A: The fires in Australia were a real wake-up moment for a lot of people. Many people thought climate change is an issue, but it doesn't affect me. But 80% of people experienced the terrible smoke during the bushfires. Sydney and Canberra were totally blanketed in smoke. People couldn't go out for days, sometimes weeks. And the fires themselves had extremely devastating impacts - almost all of the forests over 2,000 kilometers from Queensland to Tasmania, burned to some degree and some to catastrophic degrees, and we lost a billion animals.
People are much more aware of the consequences in a way they perhaps weren't before. While Covid has necessarily distracted us from things that are slightly more long-term, concern is still there in the community. And as soon as people have the opportunity, restrictions lift etc. we'll see a really big resurgence in community activism around climate change.
Q: Reading Tim Flannery’s (co-founder of the Climate Council with Amanda) book on climate change ‘Atmosphere of Hope’ published in 2015, it talks about massive bushfires in Australia in 2014. When you see these events repeat themselves so frequently, does it feel like you’re banging your head against the wall to get the messages across?

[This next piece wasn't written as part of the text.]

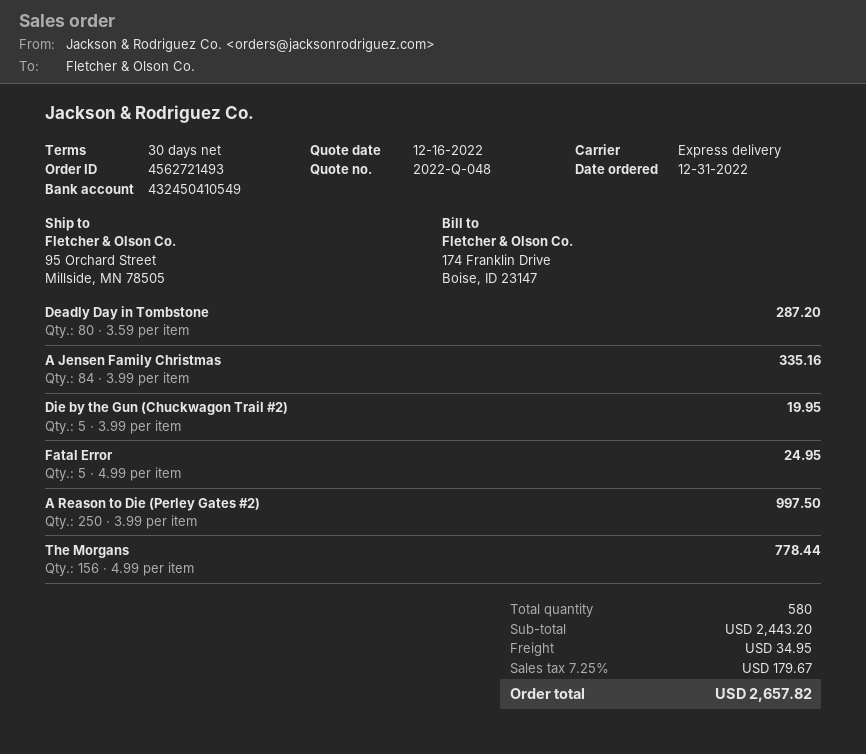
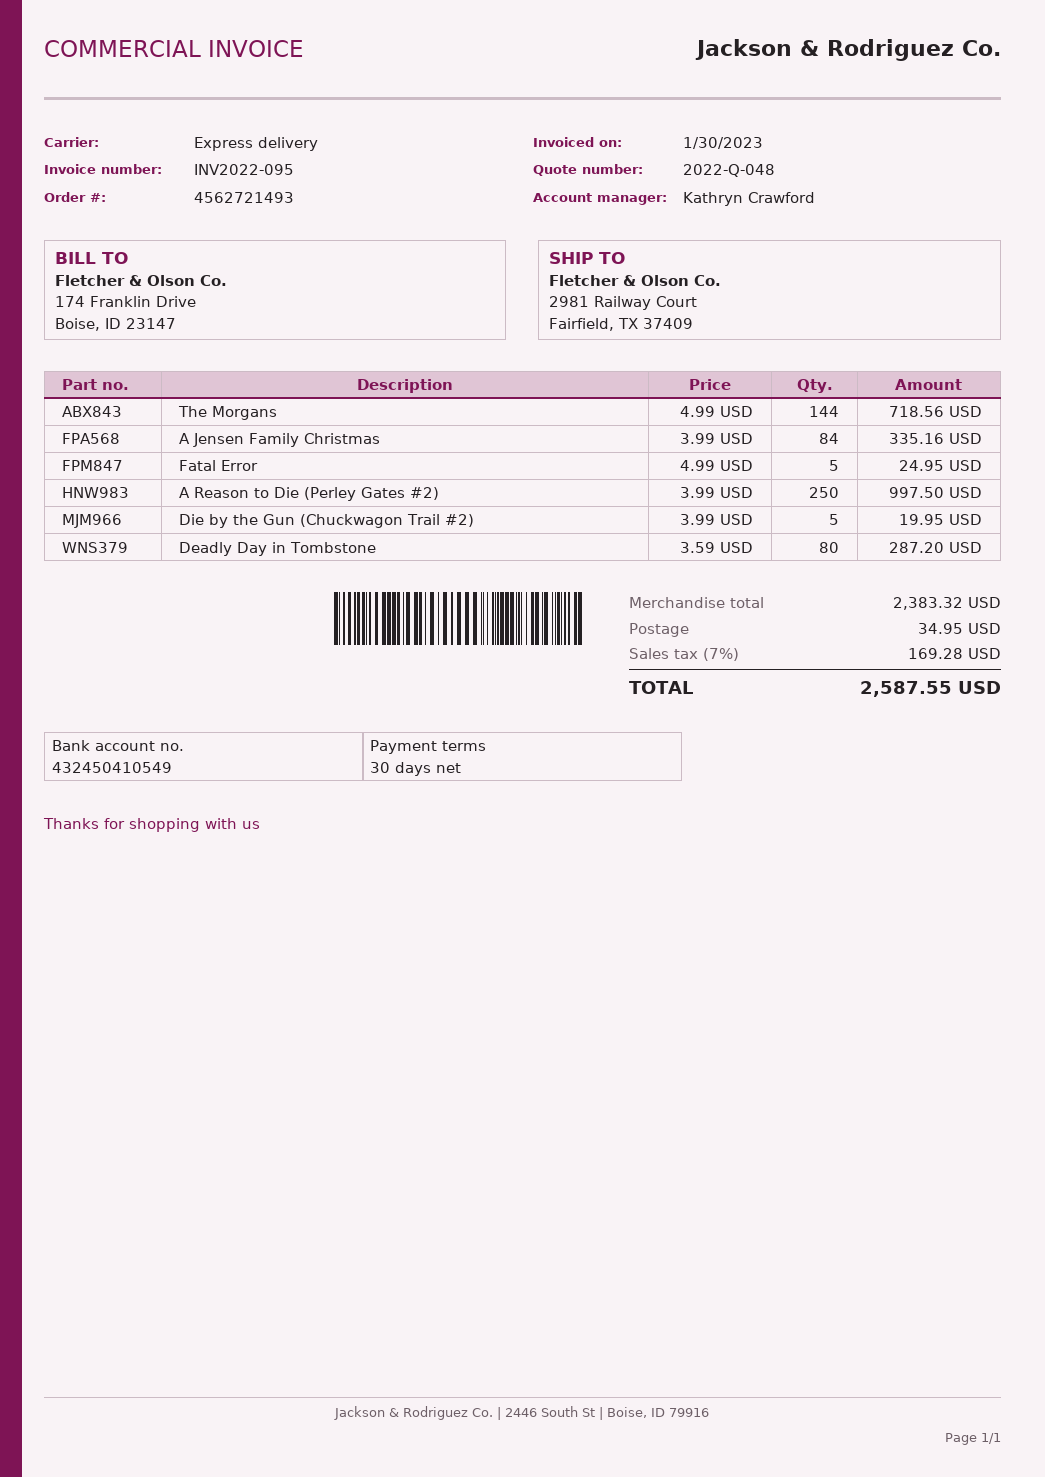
ship to: 95 Orchard Street, Millside, MN 78505 -> 2981 Railway Court, Fairfield, TX 37409
The Morgans: 156 x 4.99 = 778.44 -> 144 x 4.99 = 718.56
subtotal: 2443.20 -> 2383.32
tax: 7.25% = 179.67 -> 7% = 169.28
total: 2657.82 -> 2587.55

A: Yeah, you hit the nail on the head there. That's exactly what it feels like. I think the thing is that social change is inherently slow. And this issue is moving at lightning speed. And to try and get large scale social change within the timeframe is just enormously difficult. I think there has actually been a lot of progress. But it's just too slow and needs to be massively accelerated. So, we see our job at the Climate Council as constantly just providing a drumbeat of important information about climate change, but also making it relevant to where people are at right now.

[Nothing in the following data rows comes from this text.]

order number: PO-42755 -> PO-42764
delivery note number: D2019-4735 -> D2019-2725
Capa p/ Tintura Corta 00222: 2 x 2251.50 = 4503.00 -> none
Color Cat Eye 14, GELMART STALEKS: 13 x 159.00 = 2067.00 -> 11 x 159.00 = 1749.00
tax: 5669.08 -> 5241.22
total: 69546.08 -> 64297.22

Q: Last year we saw an important emergence of a youth movement demanding immediate action with regards to climate change, and this has been noticeably led by a young girl in Greta Thunberg. Given your experience in the field is this something you are seeing more of, that girls and women are playing a more active role in leading this debate?
A: I think it's very notable how much this movement is now led by women. Christiana Figueres (Executive Secretary of the United Nations Framework Convention on Climate Change) is probably the most prominent advocate from a policy perspective, and Greta from more of a community and youth perspective. Increasingly, there's women that are leading this movement right now in the world.
And I think that it just reflects the passion of the age. People all over the world are becoming more and more passionate about this. And people are stepping out and making their voices heard. A lot of the jobs are and have been quite technical in engineering and science, etc., which is known to have excluded women to a degree. But more women are moving into that space. There's a lot of female climate scientists that are very articulate and strongly spoken that have emerged more and more into prominence in the last few years as well.